Exercise –
Only one stretch of the material below is wanted: everything from the line containing "color: #14b8a6 ->" down to the line containing "html: <div> <span>profile_report3.html</span>", both ends included. Repeat it exactly and skip the pictures.

Input for this task –
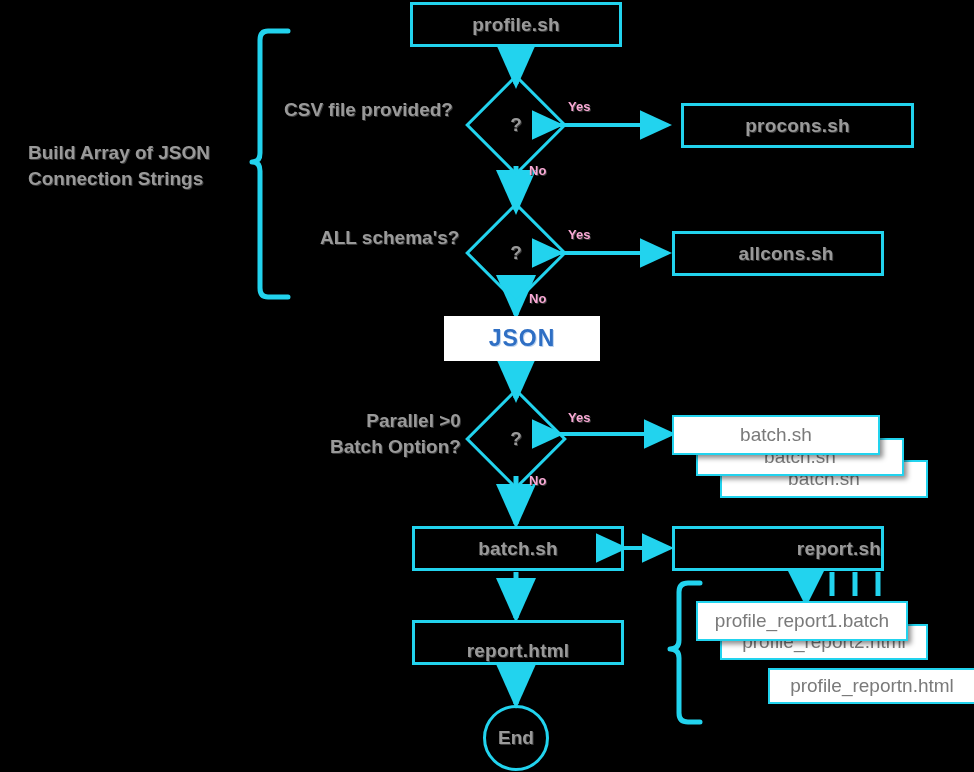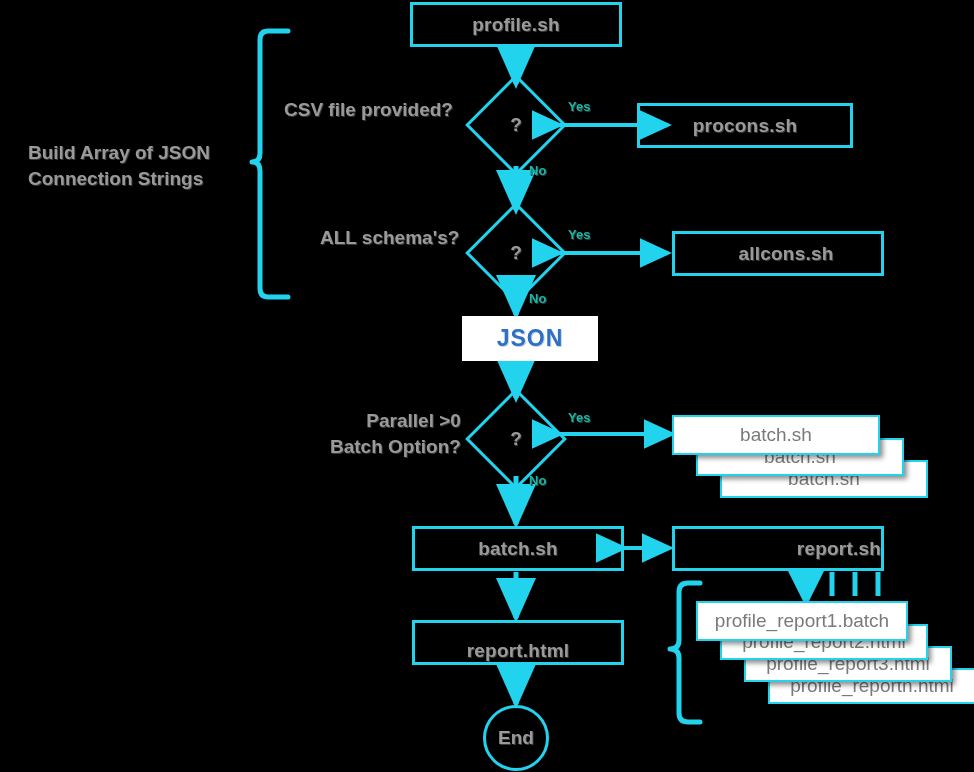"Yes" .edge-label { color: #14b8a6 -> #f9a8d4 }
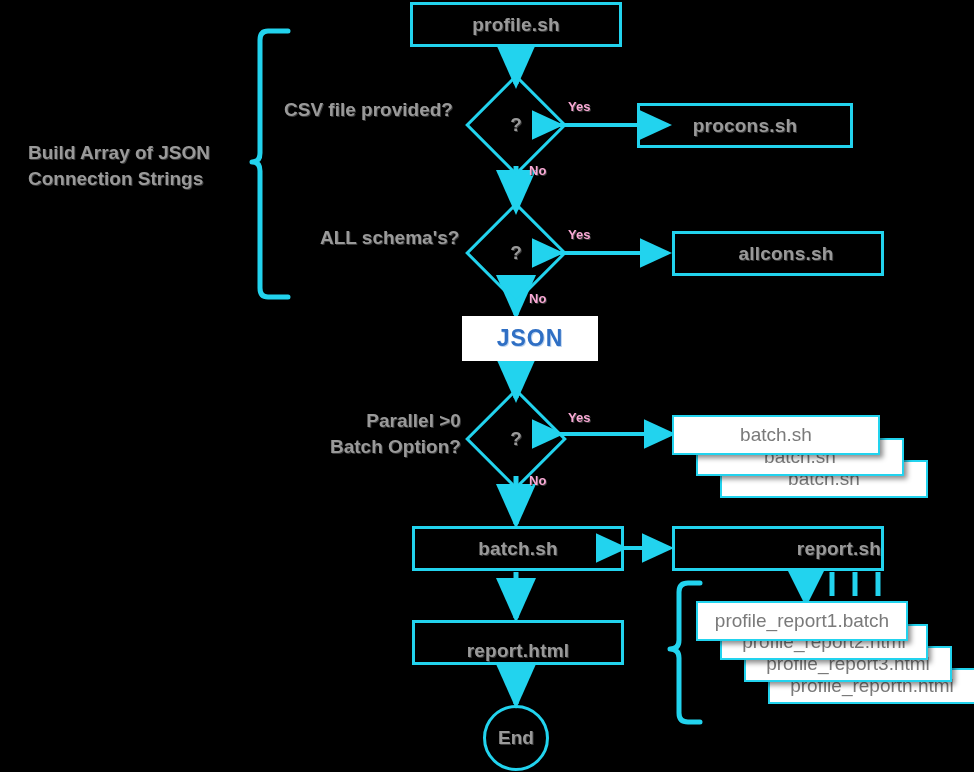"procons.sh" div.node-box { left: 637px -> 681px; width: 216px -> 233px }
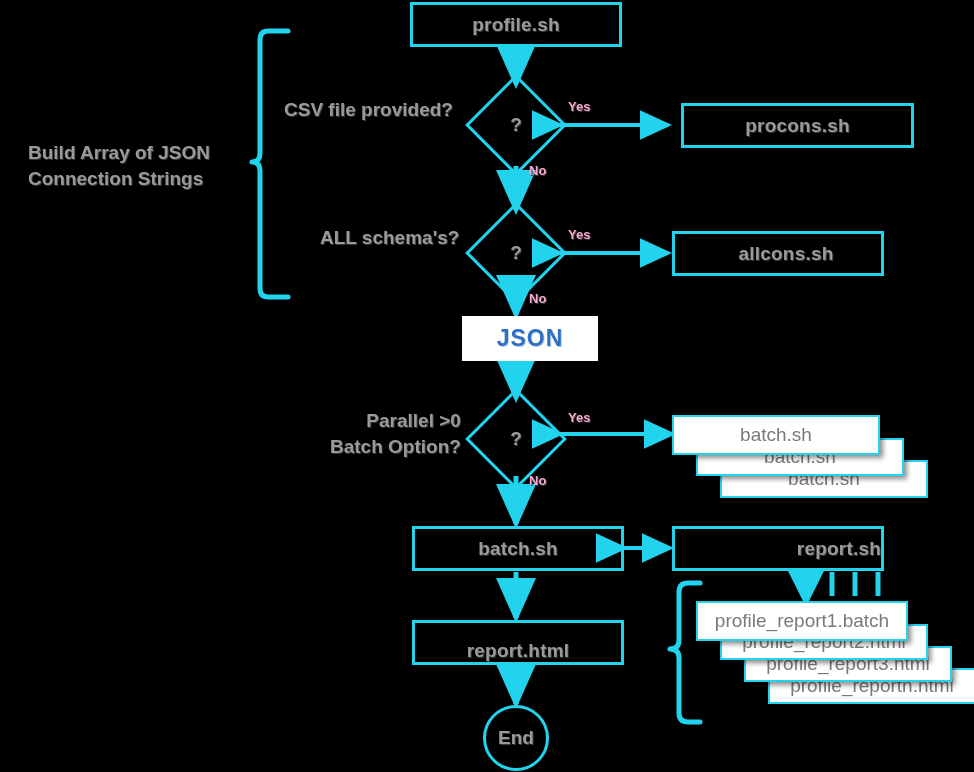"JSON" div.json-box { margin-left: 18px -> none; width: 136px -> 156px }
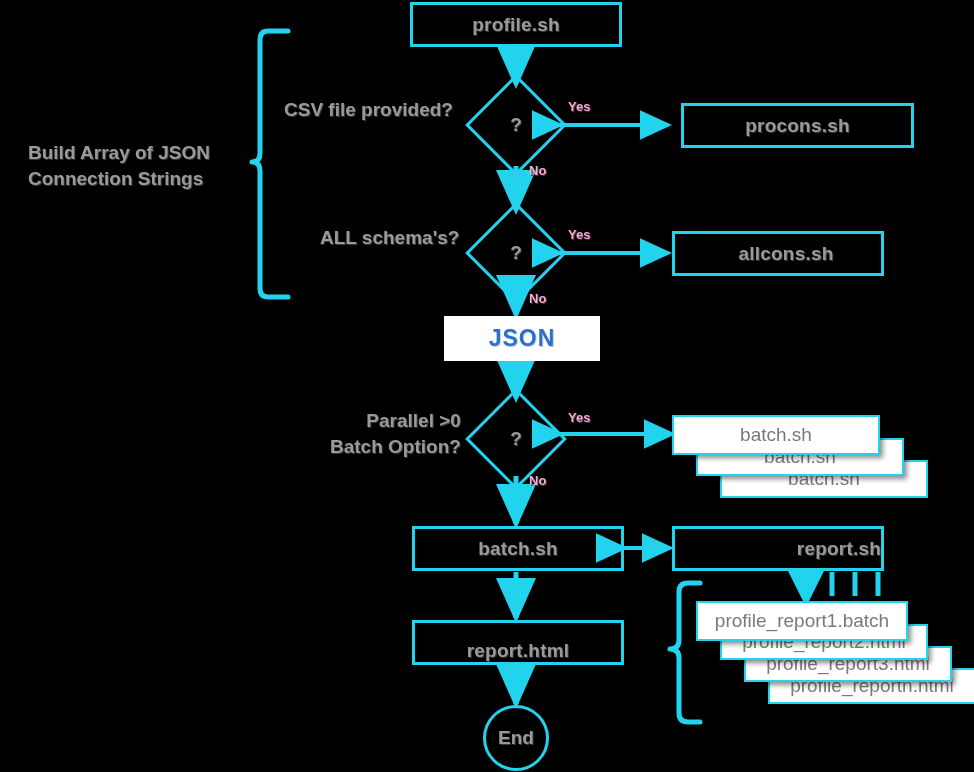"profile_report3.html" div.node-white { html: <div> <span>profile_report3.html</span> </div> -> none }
...
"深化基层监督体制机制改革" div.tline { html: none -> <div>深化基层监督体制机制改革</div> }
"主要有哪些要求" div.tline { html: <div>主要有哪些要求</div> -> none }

Answer to this task –
"Yes" .edge-label { color: #14b8a6 -> #f9a8d4 }
"procons.sh" div.node-box { left: 637px -> 681px; width: 216px -> 233px }
"JSON" div.json-box { margin-left: 18px -> none; width: 136px -> 156px }
"profile_report3.html" div.node-white { html: <div> <span>profile_report3.html</span> </div> -> none }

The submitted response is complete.